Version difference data
BEGIN

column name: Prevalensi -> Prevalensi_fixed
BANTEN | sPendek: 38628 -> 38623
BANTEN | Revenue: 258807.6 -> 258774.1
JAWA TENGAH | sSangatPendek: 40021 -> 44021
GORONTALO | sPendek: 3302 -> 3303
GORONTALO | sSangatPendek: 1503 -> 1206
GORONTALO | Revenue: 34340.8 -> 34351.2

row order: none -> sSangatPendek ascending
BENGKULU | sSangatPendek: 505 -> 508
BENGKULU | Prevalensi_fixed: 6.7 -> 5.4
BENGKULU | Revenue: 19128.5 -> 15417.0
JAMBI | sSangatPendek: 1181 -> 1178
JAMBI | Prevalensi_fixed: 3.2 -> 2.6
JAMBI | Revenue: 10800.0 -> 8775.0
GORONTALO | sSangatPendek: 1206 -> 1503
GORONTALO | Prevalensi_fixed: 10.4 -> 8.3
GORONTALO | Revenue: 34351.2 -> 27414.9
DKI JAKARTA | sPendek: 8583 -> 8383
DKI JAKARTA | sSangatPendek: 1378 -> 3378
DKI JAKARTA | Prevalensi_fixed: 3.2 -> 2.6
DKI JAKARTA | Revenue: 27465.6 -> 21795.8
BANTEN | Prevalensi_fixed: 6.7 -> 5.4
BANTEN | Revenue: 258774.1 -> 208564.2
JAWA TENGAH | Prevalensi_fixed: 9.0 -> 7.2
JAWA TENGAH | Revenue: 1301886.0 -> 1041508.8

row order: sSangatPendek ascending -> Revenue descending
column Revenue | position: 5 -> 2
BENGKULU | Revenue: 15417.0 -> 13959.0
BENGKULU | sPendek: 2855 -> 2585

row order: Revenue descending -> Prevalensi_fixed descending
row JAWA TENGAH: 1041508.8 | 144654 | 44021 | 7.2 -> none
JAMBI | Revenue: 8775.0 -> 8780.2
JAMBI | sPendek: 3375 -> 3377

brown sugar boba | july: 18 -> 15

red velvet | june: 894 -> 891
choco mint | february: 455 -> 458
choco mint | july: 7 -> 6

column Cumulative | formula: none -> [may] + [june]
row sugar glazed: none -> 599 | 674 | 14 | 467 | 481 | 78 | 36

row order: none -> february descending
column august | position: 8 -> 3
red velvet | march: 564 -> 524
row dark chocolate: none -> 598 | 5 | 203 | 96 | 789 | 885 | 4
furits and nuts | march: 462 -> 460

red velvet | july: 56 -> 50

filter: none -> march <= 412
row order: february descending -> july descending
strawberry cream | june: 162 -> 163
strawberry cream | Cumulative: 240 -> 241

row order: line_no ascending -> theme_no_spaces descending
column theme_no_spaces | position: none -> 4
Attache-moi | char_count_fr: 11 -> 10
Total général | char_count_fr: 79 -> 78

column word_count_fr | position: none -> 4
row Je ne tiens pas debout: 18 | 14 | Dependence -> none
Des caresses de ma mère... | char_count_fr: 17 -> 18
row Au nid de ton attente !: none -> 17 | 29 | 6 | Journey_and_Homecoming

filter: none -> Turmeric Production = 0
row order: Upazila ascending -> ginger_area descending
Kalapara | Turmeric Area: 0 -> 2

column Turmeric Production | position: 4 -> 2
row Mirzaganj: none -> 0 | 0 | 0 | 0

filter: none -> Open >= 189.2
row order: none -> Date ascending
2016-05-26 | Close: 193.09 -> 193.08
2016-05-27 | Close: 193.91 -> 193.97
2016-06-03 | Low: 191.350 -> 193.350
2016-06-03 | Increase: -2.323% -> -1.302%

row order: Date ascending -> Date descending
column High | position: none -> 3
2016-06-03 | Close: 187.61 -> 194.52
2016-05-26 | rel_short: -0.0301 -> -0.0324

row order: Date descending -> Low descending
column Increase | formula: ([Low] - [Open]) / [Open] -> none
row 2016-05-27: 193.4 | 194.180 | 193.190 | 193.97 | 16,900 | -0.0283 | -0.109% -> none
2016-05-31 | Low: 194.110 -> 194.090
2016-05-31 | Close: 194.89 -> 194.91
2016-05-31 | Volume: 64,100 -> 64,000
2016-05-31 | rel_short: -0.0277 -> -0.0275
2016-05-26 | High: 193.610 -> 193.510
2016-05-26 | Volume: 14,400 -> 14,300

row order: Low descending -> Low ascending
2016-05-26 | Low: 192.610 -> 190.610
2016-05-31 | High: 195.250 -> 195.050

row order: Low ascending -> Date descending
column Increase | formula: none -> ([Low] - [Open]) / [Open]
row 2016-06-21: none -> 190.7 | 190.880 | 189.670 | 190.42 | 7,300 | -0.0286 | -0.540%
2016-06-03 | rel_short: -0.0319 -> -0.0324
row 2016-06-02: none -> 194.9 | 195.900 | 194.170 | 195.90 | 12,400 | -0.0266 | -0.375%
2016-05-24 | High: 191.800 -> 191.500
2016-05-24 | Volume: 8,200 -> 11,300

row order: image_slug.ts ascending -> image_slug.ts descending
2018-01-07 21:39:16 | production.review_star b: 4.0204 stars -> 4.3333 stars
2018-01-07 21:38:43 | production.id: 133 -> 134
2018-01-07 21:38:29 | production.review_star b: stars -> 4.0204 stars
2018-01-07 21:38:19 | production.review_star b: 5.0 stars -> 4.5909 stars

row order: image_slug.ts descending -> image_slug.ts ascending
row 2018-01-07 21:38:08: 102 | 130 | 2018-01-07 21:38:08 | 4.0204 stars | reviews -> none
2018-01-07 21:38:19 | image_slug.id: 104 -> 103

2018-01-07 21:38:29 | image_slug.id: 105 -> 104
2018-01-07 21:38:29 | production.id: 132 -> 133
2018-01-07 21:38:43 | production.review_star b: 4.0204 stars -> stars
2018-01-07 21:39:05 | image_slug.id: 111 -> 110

END

_WHAT YOU WILL DO_
Every entry shown above should be written out again without a single difference.

_OUTPUT FOR THIS EXERCISE_
column name: Prevalensi -> Prevalensi_fixed
BANTEN | sPendek: 38628 -> 38623
BANTEN | Revenue: 258807.6 -> 258774.1
JAWA TENGAH | sSangatPendek: 40021 -> 44021
GORONTALO | sPendek: 3302 -> 3303
GORONTALO | sSangatPendek: 1503 -> 1206
GORONTALO | Revenue: 34340.8 -> 34351.2

row order: none -> sSangatPendek ascending
BENGKULU | sSangatPendek: 505 -> 508
BENGKULU | Prevalensi_fixed: 6.7 -> 5.4
BENGKULU | Revenue: 19128.5 -> 15417.0
JAMBI | sSangatPendek: 1181 -> 1178
JAMBI | Prevalensi_fixed: 3.2 -> 2.6
JAMBI | Revenue: 10800.0 -> 8775.0
GORONTALO | sSangatPendek: 1206 -> 1503
GORONTALO | Prevalensi_fixed: 10.4 -> 8.3
GORONTALO | Revenue: 34351.2 -> 27414.9
DKI JAKARTA | sPendek: 8583 -> 8383
DKI JAKARTA | sSangatPendek: 1378 -> 3378
DKI JAKARTA | Prevalensi_fixed: 3.2 -> 2.6
DKI JAKARTA | Revenue: 27465.6 -> 21795.8
BANTEN | Prevalensi_fixed: 6.7 -> 5.4
BANTEN | Revenue: 258774.1 -> 208564.2
JAWA TENGAH | Prevalensi_fixed: 9.0 -> 7.2
JAWA TENGAH | Revenue: 1301886.0 -> 1041508.8

row order: sSangatPendek ascending -> Revenue descending
column Revenue | position: 5 -> 2
BENGKULU | Revenue: 15417.0 -> 13959.0
BENGKULU | sPendek: 2855 -> 2585

row order: Revenue descending -> Prevalensi_fixed descending
row JAWA TENGAH: 1041508.8 | 144654 | 44021 | 7.2 -> none
JAMBI | Revenue: 8775.0 -> 8780.2
JAMBI | sPendek: 3375 -> 3377

brown sugar boba | july: 18 -> 15

red velvet | june: 894 -> 891
choco mint | february: 455 -> 458
choco mint | july: 7 -> 6

column Cumulative | formula: none -> [may] + [june]
row sugar glazed: none -> 599 | 674 | 14 | 467 | 481 | 78 | 36

row order: none -> february descending
column august | position: 8 -> 3
red velvet | march: 564 -> 524
row dark chocolate: none -> 598 | 5 | 203 | 96 | 789 | 885 | 4
furits and nuts | march: 462 -> 460

red velvet | july: 56 -> 50

filter: none -> march <= 412
row order: february descending -> july descending
strawberry cream | june: 162 -> 163
strawberry cream | Cumulative: 240 -> 241

row order: line_no ascending -> theme_no_spaces descending
column theme_no_spaces | position: none -> 4
Attache-moi | char_count_fr: 11 -> 10
Total général | char_count_fr: 79 -> 78

column word_count_fr | position: none -> 4
row Je ne tiens pas debout: 18 | 14 | Dependence -> none
Des caresses de ma mère... | char_count_fr: 17 -> 18
row Au nid de ton attente !: none -> 17 | 29 | 6 | Journey_and_Homecoming

filter: none -> Turmeric Production = 0
row order: Upazila ascending -> ginger_area descending
Kalapara | Turmeric Area: 0 -> 2

column Turmeric Production | position: 4 -> 2
row Mirzaganj: none -> 0 | 0 | 0 | 0

filter: none -> Open >= 189.2
row order: none -> Date ascending
2016-05-26 | Close: 193.09 -> 193.08
2016-05-27 | Close: 193.91 -> 193.97
2016-06-03 | Low: 191.350 -> 193.350
2016-06-03 | Increase: -2.323% -> -1.302%

row order: Date ascending -> Date descending
column High | position: none -> 3
2016-06-03 | Close: 187.61 -> 194.52
2016-05-26 | rel_short: -0.0301 -> -0.0324

row order: Date descending -> Low descending
column Increase | formula: ([Low] - [Open]) / [Open] -> none
row 2016-05-27: 193.4 | 194.180 | 193.190 | 193.97 | 16,900 | -0.0283 | -0.109% -> none
2016-05-31 | Low: 194.110 -> 194.090
2016-05-31 | Close: 194.89 -> 194.91
2016-05-31 | Volume: 64,100 -> 64,000
2016-05-31 | rel_short: -0.0277 -> -0.0275
2016-05-26 | High: 193.610 -> 193.510
2016-05-26 | Volume: 14,400 -> 14,300

row order: Low descending -> Low ascending
2016-05-26 | Low: 192.610 -> 190.610
2016-05-31 | High: 195.250 -> 195.050

row order: Low ascending -> Date descending
column Increase | formula: none -> ([Low] - [Open]) / [Open]
row 2016-06-21: none -> 190.7 | 190.880 | 189.670 | 190.42 | 7,300 | -0.0286 | -0.540%
2016-06-03 | rel_short: -0.0319 -> -0.0324
row 2016-06-02: none -> 194.9 | 195.900 | 194.170 | 195.90 | 12,400 | -0.0266 | -0.375%
2016-05-24 | High: 191.800 -> 191.500
2016-05-24 | Volume: 8,200 -> 11,300

row order: image_slug.ts ascending -> image_slug.ts descending
2018-01-07 21:39:16 | production.review_star b: 4.0204 stars -> 4.3333 stars
2018-01-07 21:38:43 | production.id: 133 -> 134
2018-01-07 21:38:29 | production.review_star b: stars -> 4.0204 stars
2018-01-07 21:38:19 | production.review_star b: 5.0 stars -> 4.5909 stars

row order: image_slug.ts descending -> image_slug.ts ascending
row 2018-01-07 21:38:08: 102 | 130 | 2018-01-07 21:38:08 | 4.0204 stars | reviews -> none
2018-01-07 21:38:19 | image_slug.id: 104 -> 103

2018-01-07 21:38:29 | image_slug.id: 105 -> 104
2018-01-07 21:38:29 | production.id: 132 -> 133
2018-01-07 21:38:43 | production.review_star b: 4.0204 stars -> stars
2018-01-07 21:39:05 | image_slug.id: 111 -> 110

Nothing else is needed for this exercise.